Another famous (or infamous) spot in Bar Harbor that we visited for a lunch was Geddy's Bar & Grill. The atmostphere is that of a local sports bar with all sorts of Maine memorabilia on the walls and hanging from the ceiling. They present themselves as a wildly fun spot that offers just about any kind of food that your appetite desires. Of course we ordered local brew, then Roger ordered a gourmet personal pizza and I chose a crab sandwich that was stacked high with fresh meat and served with cole slaw, french fries and a pickle. What can I say? It was exactly what you should order from a rockin' crazy place like Geddy's. Remember: When in Rome.

Let's travel back to the quiet side, where we are staying in Southwest Harbor. The true local feel is apparent there and, although they have welcomed the new age flare of Fiddler's Green and Red Sky, the classic downeast is everywhere. It would not be a Maine vacation without eating one meal at Beal's Lobster Pound. The crisp, cold sea air hits you as you step out of the car and approach the building on the dock. Plastic wind barrier walls line the picnic tables. Now, you absolutely have to order chowder! We ordered the New England clam, which was not as thick and rich in the texture but heavy in clams and dill. It was super hot and absolutely fit with the scene. Once again, we ate two pounds of steamers. They were as good as Stewman's (if not better), and the price down at the Lobster Pound was definitely best. We paired these with none other than the Atlantic Brewing Company's Real Ale. Needless to say, as this was lunch, a nap was soon to follow.

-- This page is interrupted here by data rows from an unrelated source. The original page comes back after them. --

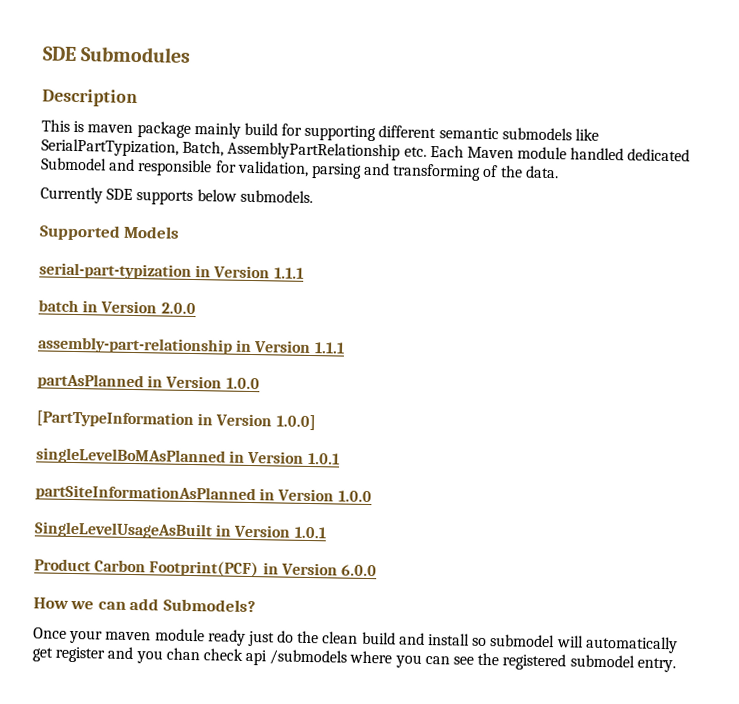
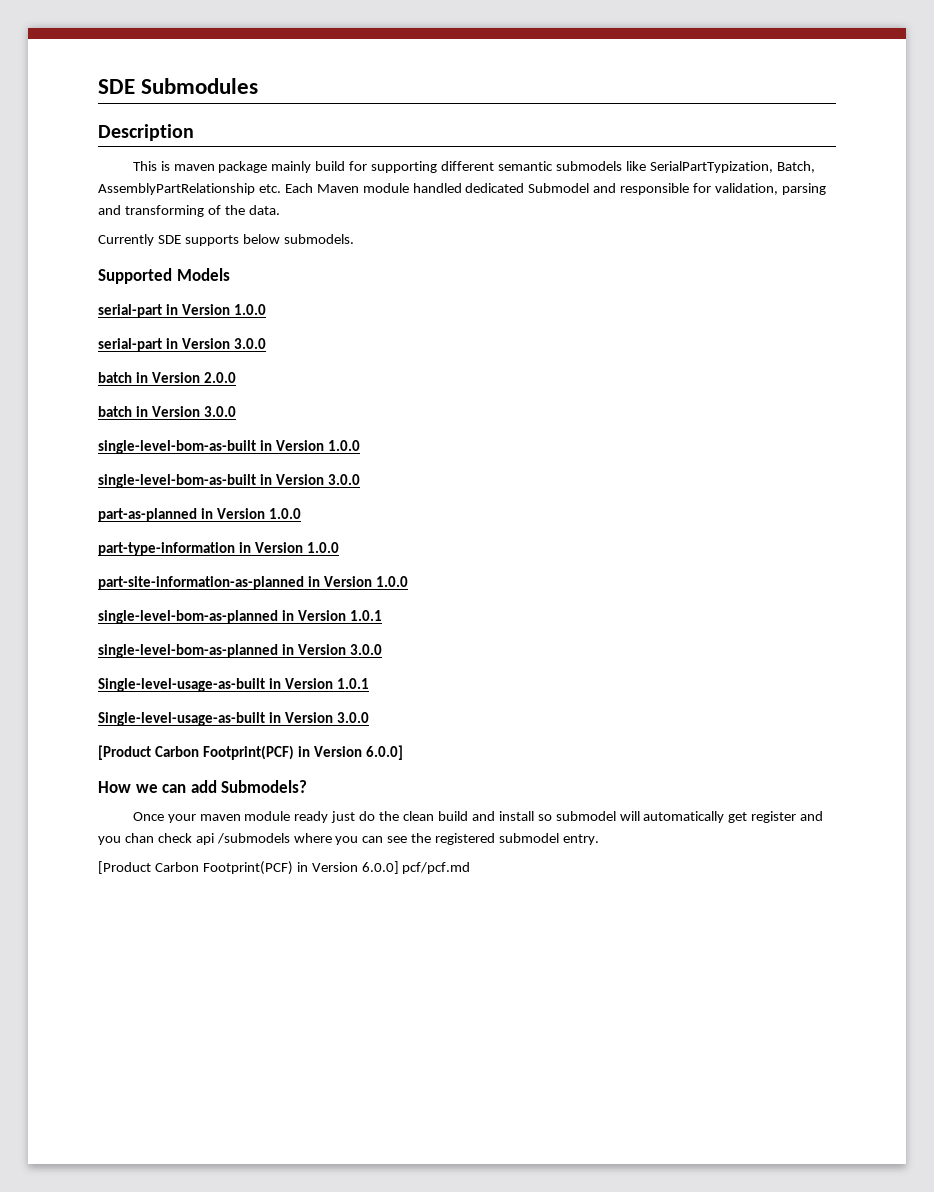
- serial-part-typization in Version 1.1.1
+ serial-part in Version 1.0.0
+ serial-part in Version 3.0.0
- assembly-part-relationship in Version 1.1.1
- partAsPlanned in Version 1.0.0
- [PartTypeInformation in Version 1.0.0]
- singleLevelBoMAsPlanned in Version 1.0.1
- partSiteInformationAsPlanned in Version 1.0.0
- SingleLevelUsageAsBuilt in Version 1.0.1
- Product Carbon Footprint(PCF) in Version 6.0.0
+ batch in Version 3.0.0
+ single-level-bom-as-built in Version 1.0.0
+ single-level-bom-as-built in Version 3.0.0
+ part-as-planned in Version 1.0.0
+ part-type-information in Version 1.0.0
+ part-site-information-as-planned in Version 1.0.0
+ single-level-bom-as-planned in Version 1.0.1
+ single-level-bom-as-planned in Version 3.0.0
+ Single-level-usage-as-built in Version 1.0.1
+ Single-level-usage-as-built in Version 3.0.0
+ [Product Carbon Footprint(PCF) in Version 6.0.0]
+ [Product Carbon Footprint(PCF) in Version 6.0.0] pcf/pcf.md

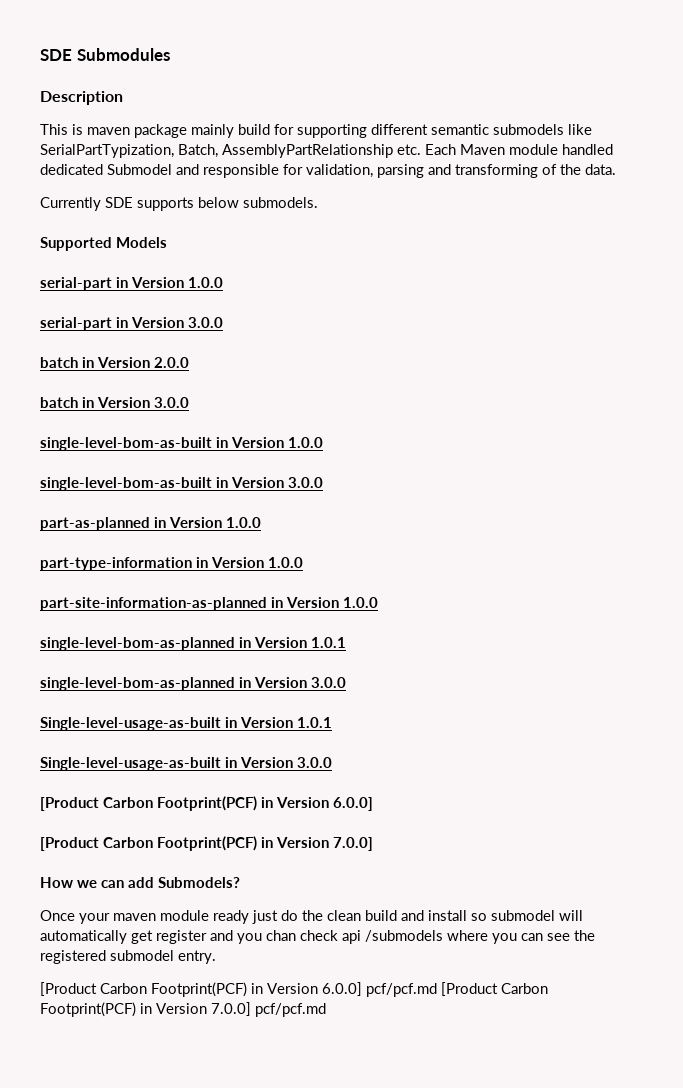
  Single-level-usage-as-built in Version 3.0.0
  [Product Carbon Footprint(PCF) in Version 6.0.0]
+ [Product Carbon Footprint(PCF) in Version 7.0.0]
- [Product Carbon Footprint(PCF) in Version 6.0.0] pcf/pcf.md
+ [Product Carbon Footprint(PCF) in Version 6.0.0] pcf/pcf.md [Product Carbon Footprint(PCF) in Version 7.0.0] pcf/pcf.md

These highlights are the aspects of Maine that I treasure most. Aside from the fare, the coast itself is breathtaking. Pictured in this blog is Sand Beach from The Beehive summit, where the icy green waters refresh your soul as they hit the coarse ground sand set snuggly between the granite mountains. Just to sit on the beach there, you understand what Maine is all about.

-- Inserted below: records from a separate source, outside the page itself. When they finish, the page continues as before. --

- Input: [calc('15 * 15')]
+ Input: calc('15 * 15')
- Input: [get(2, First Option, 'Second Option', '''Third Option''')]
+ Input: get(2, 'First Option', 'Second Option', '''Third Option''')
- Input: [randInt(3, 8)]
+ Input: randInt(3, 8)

Wednesday, October 13, 2010

The Wild Side of Maine


Back on the North Fork, I have just returned from a much needed vacation to a place that holds a special place in my heart - Mt. Desert Island, Maine. We spent over a week in a beautiful, cozy cabin nestled in between tall Hemlock and Pine trees overlooking a charming pond. The view, from everywhere in the cottage, through the large picture window, was breathtaking.

Upon arrival, after an eight hour travel day (even with a stop at L.L. Bean), we were exhausted and starving. We had decided that our adventures in Maine would be to enjoy the scenery of fall colors, the coastal mountainous outdoors and the fresh local fare- all in a new and exciting way.

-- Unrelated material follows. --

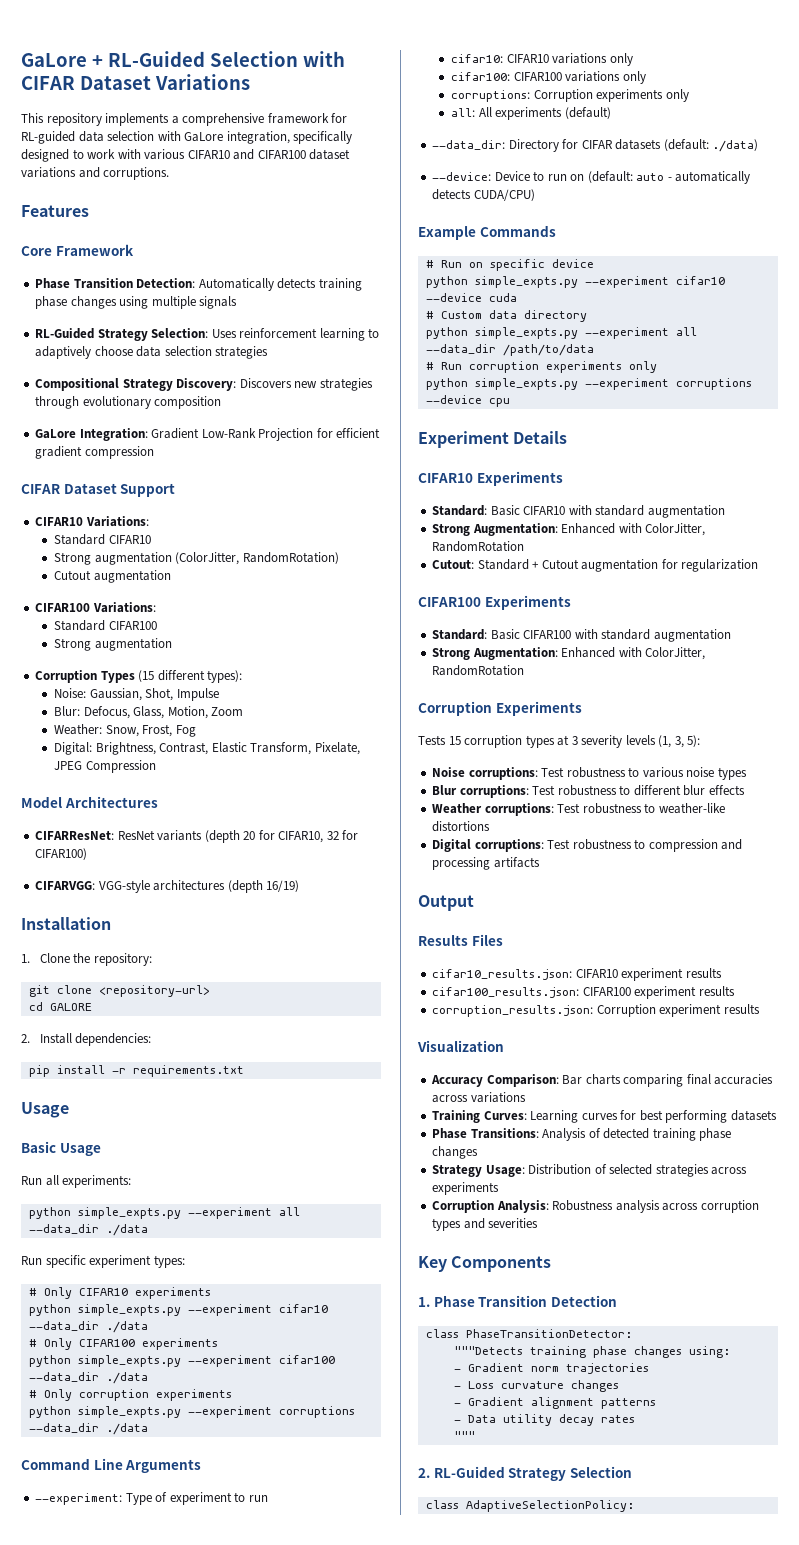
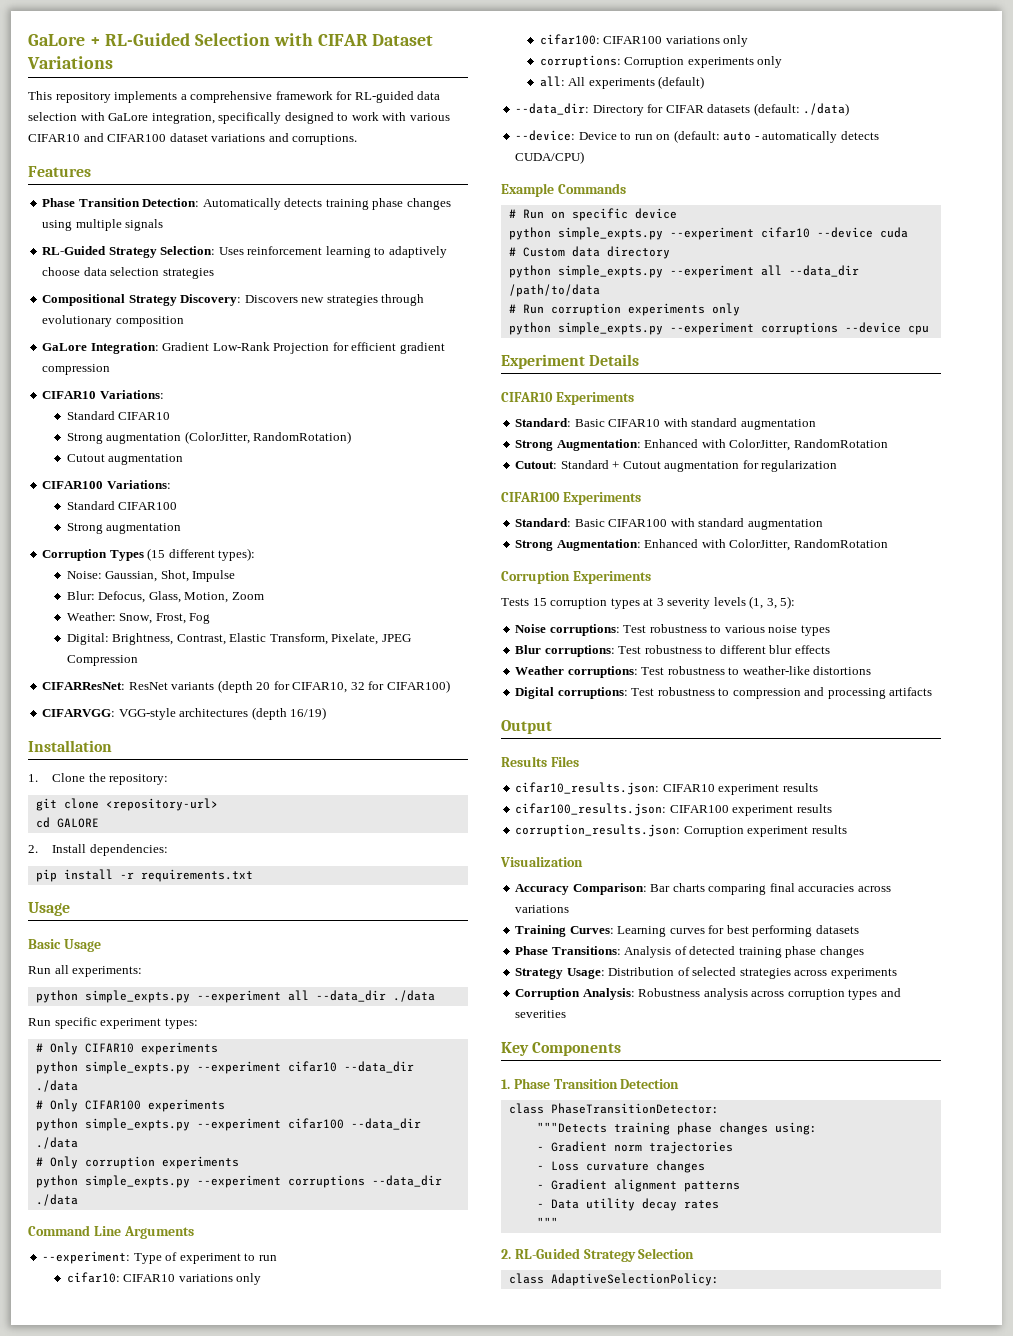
- Core Framework
- CIFAR Dataset Support
- Model Architectures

Thus began our adventure with a dinner at Fiddler's Green, Southwest Harbor, ME. This restaurant receives my emphatic recommendation and took its place as our most favorite place on the island. Chef/Owner Derek Wilbur has an imaginative flare for taking the best of the local resources and transforming them magically into one-of-a-kind dishes. The restaurant decor is modern with a cozy ambiance from its warm-colored walls and dim lighting. The comfortable atmosphere is complemented with the welcoming personality of Manager/Owner Sarah Oneil.


Upon arrival, Sarah made us feel right at home. By the second of the three dinners we enjoyed there, we felt like family. During the week we were there, I dined on decadent three-cheese lobster pot pie; smoked mussels with a red wine reduction; succulent harvest-inspired Cornish hen; smoked fish small plate served with chevre; and a Kobe burger. The wine list was impressive and the local brew on tap both offered perfect pairings with our meals.

The next hot spot of Southwest Harbor that we made sure to visit was Red Sky. This restaurant was up to par with the standards of a Manhattan dining experience. The first-class service, the minimalist, upscale decor combined with the innovative menu, again incorporating local fare with a gourmet presentation. This particular place holds sentimental value for my husband and I as we celebrated our moments-old engagement there three years ago with champagne and fine food. On our return visit, we were not disappointed. The staff was professional and very attentive. I chose a bleu cheese first course that was set with pecans, mesculin greens and a balsamic vinaigrette. My main dish was the most tender, melt-in-your-mouth lamb. The wine paired was a big Barolo that I was so impressed with. The finale was a bittersweet chocolate pudding that wasn't even on the menu - it was that special. Our wonderful cabin hosts shared this excellent tip!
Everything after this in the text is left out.